Implications for Particle Physics and Unitarity Tests
Accurate V_us values are central to the first-row CKM unitarity test: |V_ud|^2 + |V_us|^2 + |V_ub|^2 = 1. Discrepancies from unity at the per-mille level, reported intermittently in analyses by Hardy and Towner (superallowed nuclear beta decays) or in kaon-based determinations summarized by Particle Data Group, motivate searches for physics beyond the Standard Model at platforms including LHCb and precision muon facilities such as Mu2e and Mu3e. Tensions can indicate right-handed currents, charged Higgs contributions in Two-Higgs-Doublet models, or loop effects from Supersymmetry. V_us also impacts determinations of the Cabibbo angle and influences flavor observables in rare kaon decays pursued by KOTO and NA62, as well as global constraints on CP violation relevant to experiments like Belle II.

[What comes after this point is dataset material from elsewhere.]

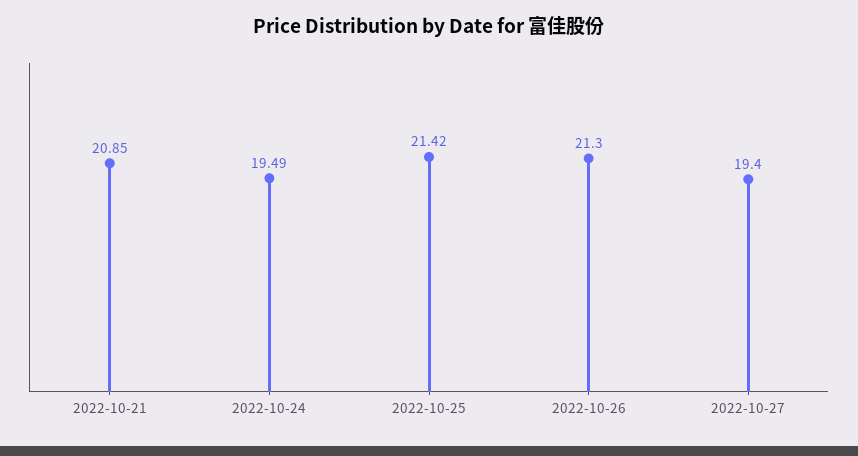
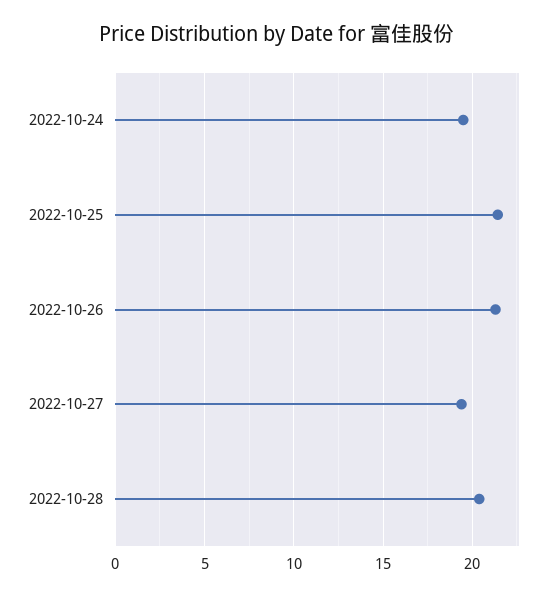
2022-10-21: 20.85 -> none
2022-10-28: none -> 20.5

Historical Development and Key Experiments
The concept underlying V_us originated with Nicola Cabibbo's 1963 proposal of a weak mixing angle; the full 3×3 matrix formalism arose from Kobayashi and Maskawa in 1973. Early kaon-decay experiments at facilities such as Brookhaven National Laboratory and CERN established the magnitude of the Cabibbo angle. Precision-era measurements were performed by KTeV at Fermilab, NA48 and NA62 at CERN, and KLOE at Frascati, while tau-based studies used data from ALEPH, BaBar, and Belle. Lattice QCD advances from RBC-UKQCD, HPQCD, and Fermilab Lattice over the 2000s–2020s reduced theoretical uncertainties, enabling per-mille tests of unitarity that continue to drive experimental programs at J-PARC, LHCb, and Belle II.